Ben Riches, head of application design and delivery at Aviva UK's General Insurance (GI) division, said the consumerisation of IT means that consumers now expect a clean, efficient customer service online, so digital companies need to take proactive measures to ensure they can deliver this.
He said that investing in a development testing solution allows digital businesses to find and eliminate defects early in the software quality lifecycle, and improve the quality of the code overall.
Aviva initially considered implementing a more wide-ranging tool that would cover a broader set of programming languages and technologies. However, the company eventually decided to opt for Coverity, because it was “a best in class tool for the three core languages it focuses on,” (C/C++, C# and Java).
“We thought we could get much more value from adopting a strategy that was more focused,” said Riches. “One of the key things that distinguished Coverity from some of the other tools that we were looking at was the low false positive rate.
“Other tools would detect problems in the code, but a number of those would be erroneous, whereas Coverity had a really good hit rate in terms of identifying real problems,” he added.

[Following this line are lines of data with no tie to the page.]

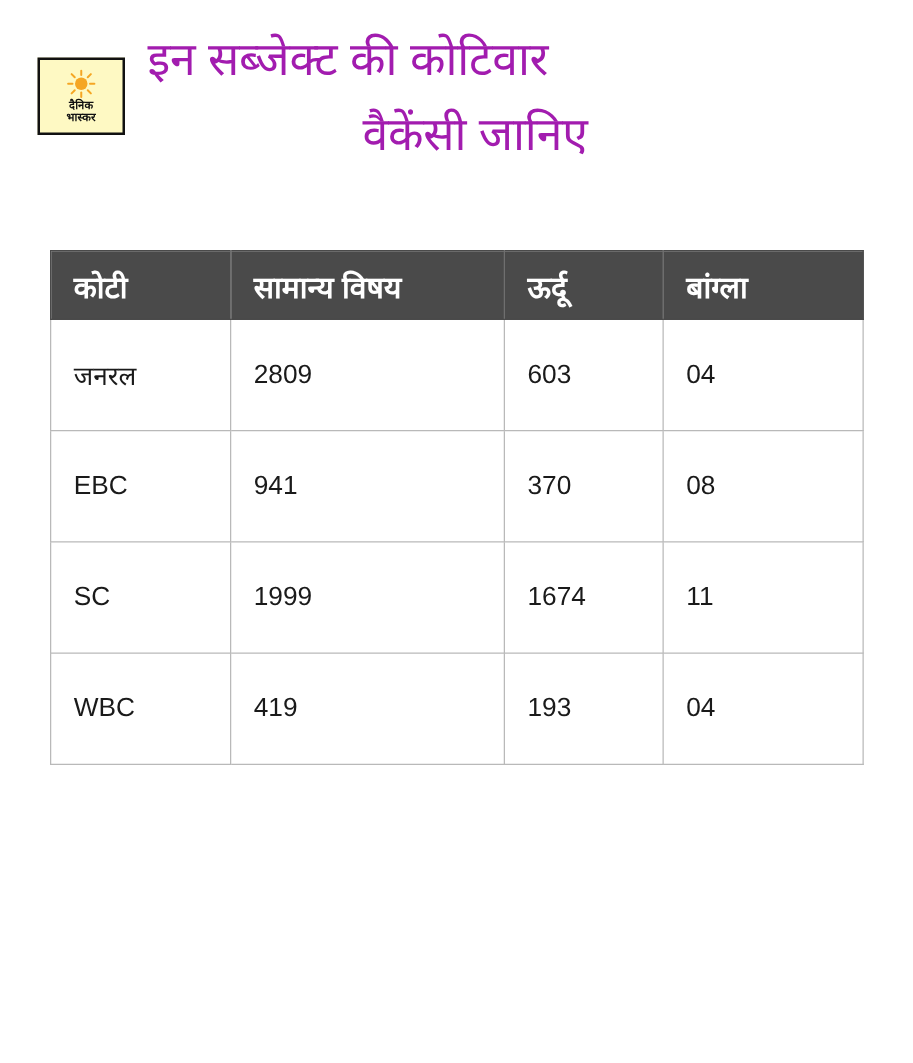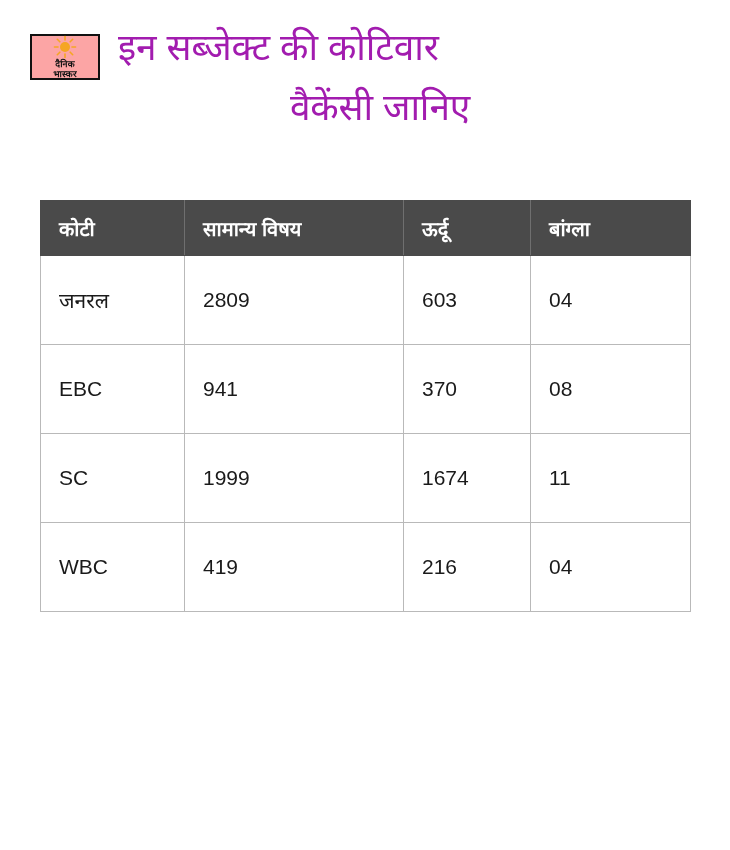--- a/index.html
+++ b/index.html
@@ -24,29 +24,29 @@
   
   .header {
     display: flex;
     align-items: flex-start;
     padding: 26px 30px 0 30px;
     box-sizing: border-box;
   }
   .logo-box {
     flex: 0 0 auto;
     width: 70px;
-    height: 46px;
+    height: 62px;
     border: 2px solid #111111;
     box-sizing: border-box;
     display: flex;
     flex-direction: column;
     align-items: center;
     justify-content: center;
-    margin-top: 8px;
-    background: #fca5a5;
+    margin-top: 20px;
+    background: #fef9c3;
   }
   .logo-sun {
     width: 24px;
     height: 24px;
     position: relative;
     margin-bottom: 1px;
   }
   .logo-sun svg { display: block; }
   .logo-text {
     text-align: center;
@@ -89,21 +89,21 @@
   }
   table.vacancy th,
   table.vacancy td {
     border: 1px solid #b9b9b9;
     text-align: left;
     vertical-align: middle;
   }
   table.vacancy thead th {
     background: #4a4a4a;
     color: #ffffff;
-    font-size: 20px;
+    font-size: 24px;
     font-weight: bold;
     height: 54px;
     padding: 0 18px;
     border: 1px solid #4a4a4a;
     border-right: 1px solid #6f6f6f;
   }
   table.vacancy thead th:last-child {
     border-right: 1px solid #4a4a4a;
   }
   table.vacancy tbody td {
@@ -185,20 +185,20 @@
         </tr>
         <tr>
           <td>SC</td>
           <td>1999</td>
           <td>1674</td>
           <td>11</td>
         </tr>
         <tr>
           <td>WBC</td>
           <td>419</td>
-          <td>216</td>
+          <td>193</td>
           <td>04</td>
         </tr>
       </tbody>
     </table>
   </div>
 
 </div>
 
 </body></html>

Coverity's development testing platform currently integrates with Aviva's Git distributed version control system and its Jenkins continuous integration platform. The company is also planning to integrate it with HP Application Lifecycle Management (ALM) via the cloud in the coming months.

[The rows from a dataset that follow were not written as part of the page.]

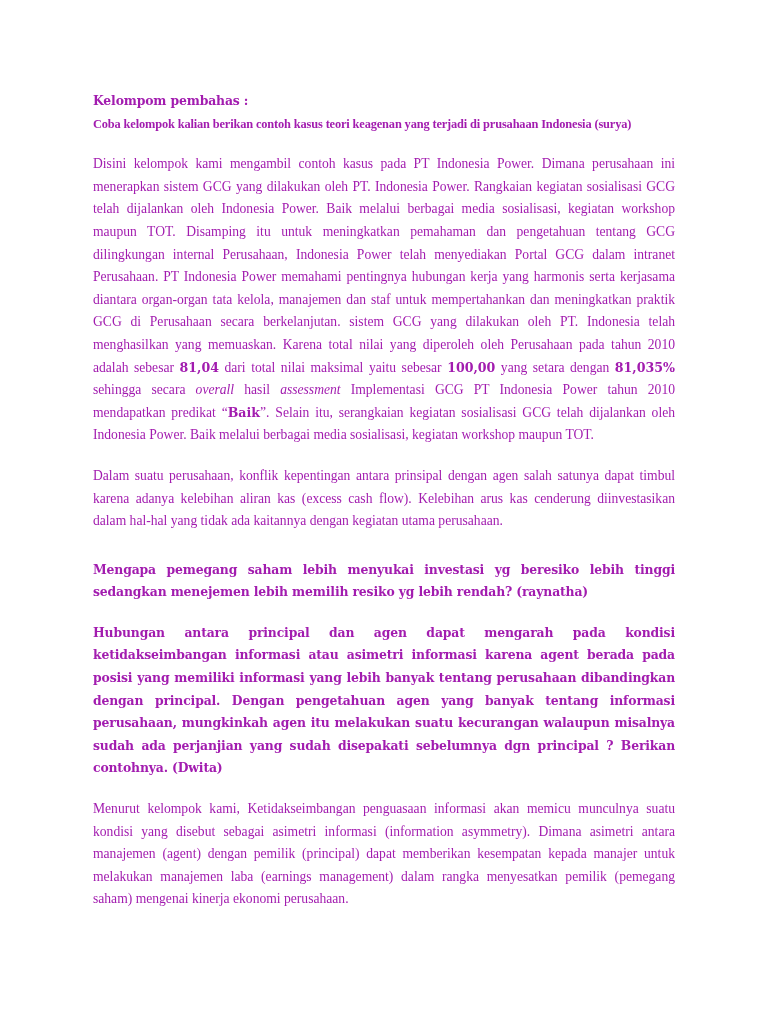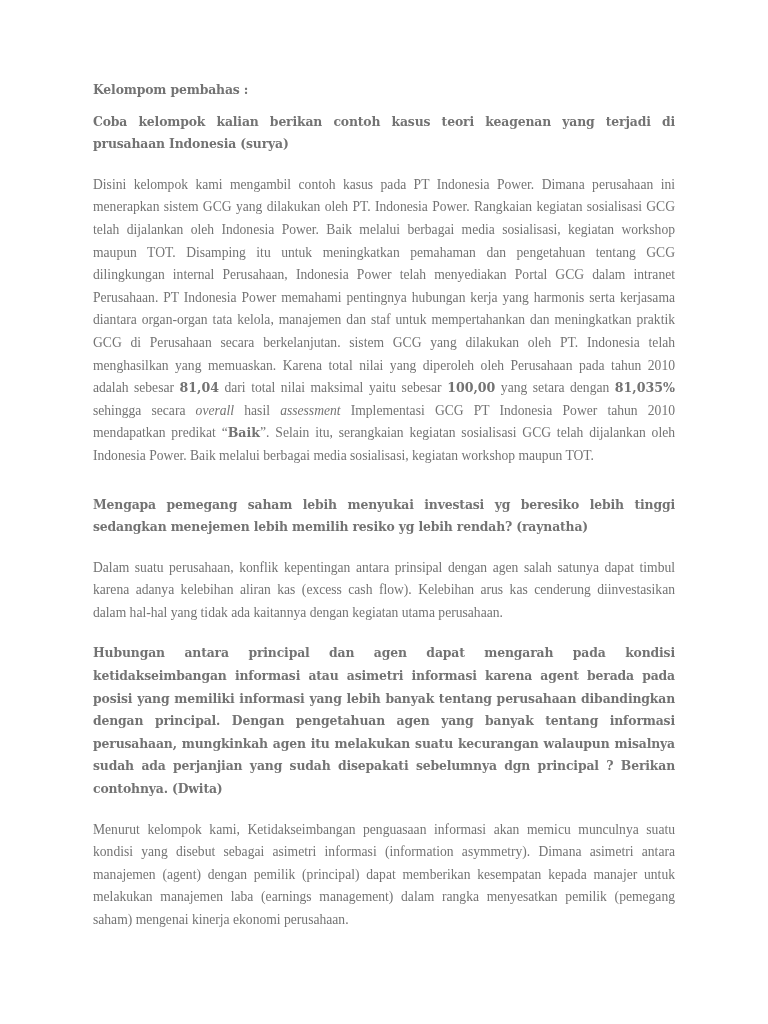--- a/index.html
+++ b/index.html
@@ -9,55 +9,55 @@
     }
     body {
       width: 768px;
       height: 1024px;
       overflow: hidden;
       position: relative;
     }
     .page {
       position: absolute;
       left: 93px;
-      top: 79px;
+      top: 90px;
       width: 582px;
-      color: #737373;
+      color: #a21caf;
       font-family: "Liberation Serif", "DejaVu Serif", serif;
       font-size: 13.6px;
       line-height: 22.6px;
     }
     .p {
       margin: 0;
       text-align: justify;
     }
     .heading {
       font-weight: bold;
       font-family: "DejaVu Serif", "Liberation Serif", serif;
       font-size: 12.4px;
       letter-spacing: -0.15px;
     }
-    .gap-s { margin-top: 9px; }
+    .gap-s { margin-top: 0; font-family: Liberation Serif, serif; }
     .gap-m { margin-top: 18px; }
     .gap-l { margin-top: 26px; }
     .p b { font-family: "DejaVu Serif", "Liberation Serif", serif; font-size: 12.6px; }
     .p i { font-style: italic; }
   </style>
 </head>
 <body>
 
 <div class="page">
 
   <p class="p heading">Kelompom pembahas :</p>
 
   <p class="p heading gap-s">Coba kelompok kalian berikan contoh kasus teori keagenan yang terjadi di prusahaan Indonesia (surya)</p>
 
   <p class="p gap-m"><span>Disini kelompok kami mengambil contoh kasus pada PT Indonesia Power. Dimana perusahaan ini menerapkan sistem GCG yang dilakukan oleh PT. Indonesia Power. Rangkaian kegiatan sosialisasi GCG telah dijalankan oleh Indonesia Power. Baik melalui berbagai media sosialisasi, kegiatan workshop maupun TOT. Disamping itu untuk meningkatkan pemahaman dan pengetahuan tentang GCG dilingkungan internal Perusahaan, Indonesia Power telah menyediakan Portal GCG dalam intranet Perusahaan. PT Indonesia Power memahami pentingnya hubungan kerja yang harmonis serta kerjasama diantara organ-organ tata kelola, manajemen dan staf untuk mempertahankan dan meningkatkan praktik GCG di Perusahaan secara berkelanjutan.  sistem GCG yang dilakukan oleh PT. Indonesia telah menghasilkan yang memuaskan. Karena total nilai yang diperoleh oleh Perusahaan pada tahun 2010 adalah sebesar </span><b>81,04</b><span> dari total nilai maksimal yaitu sebesar </span><b>100,00</b><span> yang setara dengan </span><b>81,035%</b><span> sehingga secara </span><i>overall</i><span> hasil </span><i>assessment</i><span> Implementasi GCG PT Indonesia Power tahun 2010 mendapatkan predikat “</span><b>Baik</b><span>”. Selain itu, serangkaian kegiatan sosialisasi GCG telah dijalankan oleh Indonesia Power. Baik melalui berbagai media sosialisasi, kegiatan workshop maupun TOT.</span></p>
 
+  <p class="p gap-m">Dalam suatu perusahaan, konflik kepentingan antara prinsipal dengan agen salah satunya dapat timbul karena adanya kelebihan aliran kas (excess cash flow). Kelebihan arus kas cenderung diinvestasikan dalam hal-hal yang tidak ada kaitannya dengan kegiatan utama perusahaan.</p>
+
   <p class="p heading gap-l">Mengapa pemegang saham lebih menyukai investasi yg beresiko lebih tinggi sedangkan menejemen lebih memilih resiko yg lebih rendah? (raynatha)</p>
-
-  <p class="p gap-m">Dalam suatu perusahaan, konflik kepentingan antara prinsipal dengan agen salah satunya dapat timbul karena adanya kelebihan aliran kas (excess cash flow). Kelebihan arus kas cenderung diinvestasikan dalam hal-hal yang tidak ada kaitannya dengan kegiatan utama perusahaan.</p>
 
   <p class="p heading gap-m">Hubungan antara principal dan agen dapat mengarah pada kondisi ketidakseimbangan informasi atau asimetri informasi karena agent berada pada posisi yang memiliki informasi yang lebih banyak tentang perusahaan dibandingkan dengan principal. Dengan pengetahuan agen yang banyak tentang informasi perusahaan, mungkinkah agen itu melakukan suatu kecurangan walaupun misalnya sudah ada perjanjian yang sudah disepakati sebelumnya dgn principal ? Berikan contohnya. (Dwita)</p>
 
   <p class="p gap-m">Menurut kelompok kami, Ketidakseimbangan penguasaan informasi akan memicu munculnya suatu kondisi yang disebut sebagai asimetri informasi (information asymmetry). Dimana asimetri antara manajemen (agent) dengan pemilik (principal) dapat memberikan kesempatan kepada manajer untuk melakukan manajemen laba (earnings management) dalam rangka menyesatkan pemilik (pemegang saham) mengenai kinerja ekonomi perusahaan.</p>
 
 </div>
 
 </body></html>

The HP integration will provide Aviva with greater visibility into development by incorporating code quality into the overall definition of application quality. This will ultimately help reduce the risk of application quality issues in production, without increasing development or QA time, cost or agility, according to Coverity.
“It's a natural reaction to leave quality issues to a QA department, but by adopting development testing, you're saving a lot of time and money in the rework of code, and being much more precise and accurate with your identification of defects earlier on in the development cycle,” said Chris Adlard, senior manager of global communications and customer advocacy at Coverity.
“What that means is that you're able to spend more time and effort on innovating new features in the product, which will give Aviva a competitive advantage in the market place.”
So far, Aviva has only used Coverity to address some fairly low-level performance issues, which could have potentially driven increased consumption costs. However, Riches said that the value of development testing was not just in detecting flaws, but in proving that the quality assurance work done to date has been effective.